On a recent car journey, my husband Dan and I were listening to a Cleo Laine and James Galway album. Dan recalled Cleo Laine's standout performance at Heichal Hatarbut (the Charles Bronfman Auditorium) in Tel Aviv, which led to a discussion about other memorable concerts we'd heard there.

This mention of Heichal Hatarbut – the largest concert hall in Israel and the home to the Israeli Philharmonic Orchestra - threw me back to what I can only call complete and utter Perfection. That most sought-after state of being and doing which many insist doesn't exist.

But I had seen it with my own eyes - albeit on a black and white television at a home in Savion that a friend was looking after. Never would I forget the stunning performance I witnessed right in front of me.

The presentation was the background for the anticipated arrival in the country of the most unique, exotic figure I had seen in my young life.

I was only 19, serving in the Israeli Army in the Sinai frontier settlement of Nachal Yam, and new to the country. There was much I had not yet seen or experienced. But I believed in perfection - that it is attainable and should be striven for.

And here this young, charismatic Brahmin Indian man was conducting music to the absolutely nth degree of perfection. I was enthralled and mesmerized. Nothing else in my surroundings existed for me while watching and witnessing this living proof that perfection existed. I was transfixed by its revelation.

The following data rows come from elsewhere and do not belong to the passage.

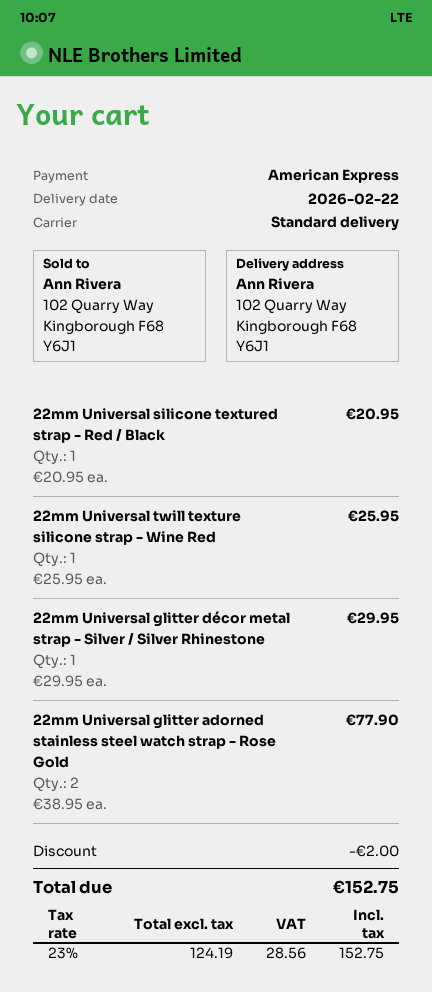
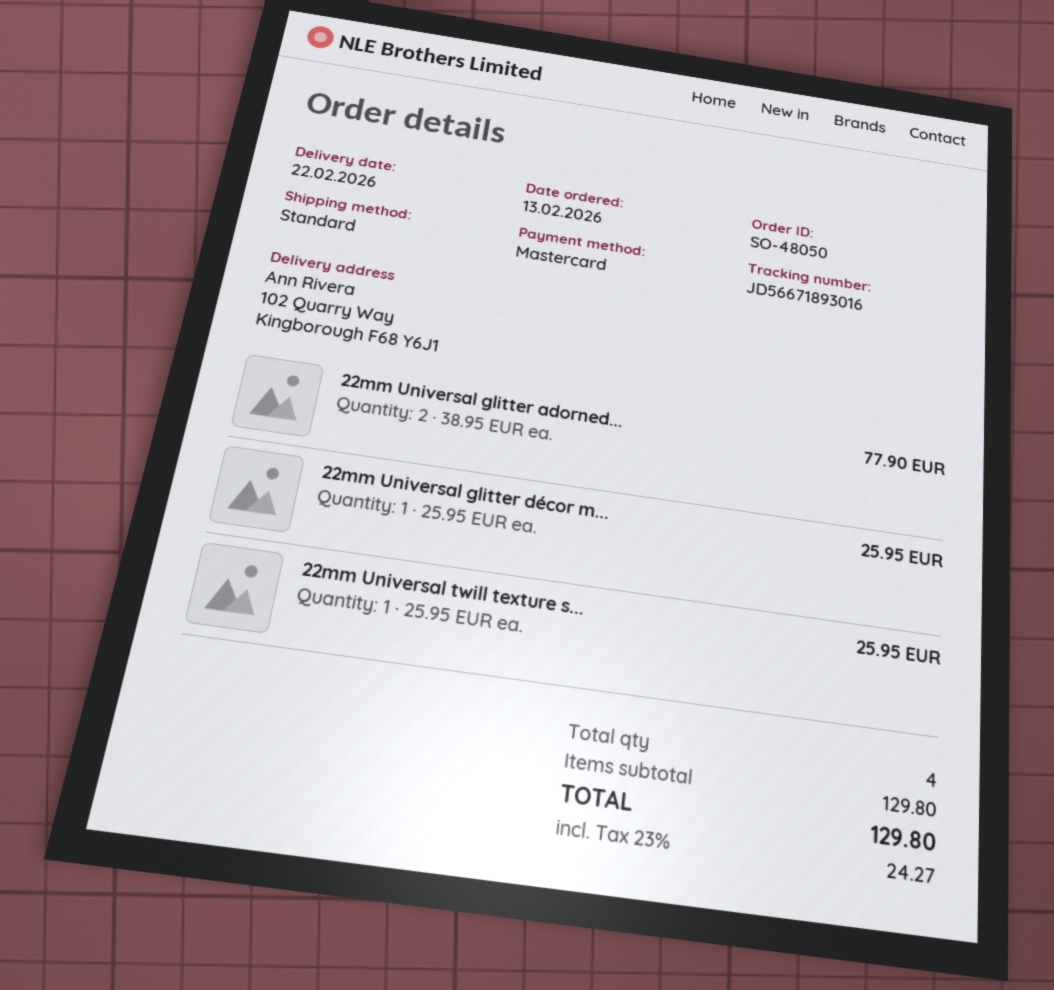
payment method: American Express -> Mastercard
22mm Universal silicone textured strap - Red / Black: 1 x 20.95 = 20.95 -> none
22mm Universal glitter décor metal strap - Silver / Silver Rhinestone: 1 x 29.95 = 29.95 -> 1 x 25.95 = 25.95
discount: 2.00 -> none
tax: 23% = 28.56 -> 23% = 24.27
total: 152.75 -> 129.80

These images stayed with me as I continued with my army duties. There was no way of reaching or touching them, however, and they became a beam of light in my memory.

One spring afternoon, I was walking along the Dizengoff promenade when I saw a round announcement kiosk displaying a black and white poster with his picture. He was coming to perform. My heart pounded. He had jumped from the foreign television program to a real paper poster right in front of me. Almost touchable.

A few weeks later, walking past the Philharmonic building on a sunny afternoon, I heard orchestral sounds spilling out onto the sidewalk. I stopped and turned, looking for the source of the music. Through a barred basement window, I saw an ensemble of musicians, mainly violinists, rehearsing. One of them noticed me and invited me in. He was old and small and I was young and blonde. He motioned with his body gestures to go around the side and meet him at the stage entrance.

When we met, he told me he played second violin and I told him my dream was to see Perfection. He said, "How fortunate; he is playing tonight. Come and I will let you in to see him from a front row. I could not believe my ears or contain my joy.

Yet, as a poor lone soldier, I had no outfit suitable for such a grand occasion. How could I go without suitable clothes?

Locating the nearest bus to the central bus station, I passed store upon store until a corner shop with steps leading up had the perfect solution: a black A-line empire waist dress with a silver white trim under the bust line. Because I was a soldier, the shopkeeper let me have it at a price I could afford. I was delighted, but it was too long and needed to be shortened to mini length. I hurried back to my quarters and sewed huge, clumsy stitches to create a shorter hem. Armed with my best attire and combing back my golden hair, I presented myself at the Philharmonic.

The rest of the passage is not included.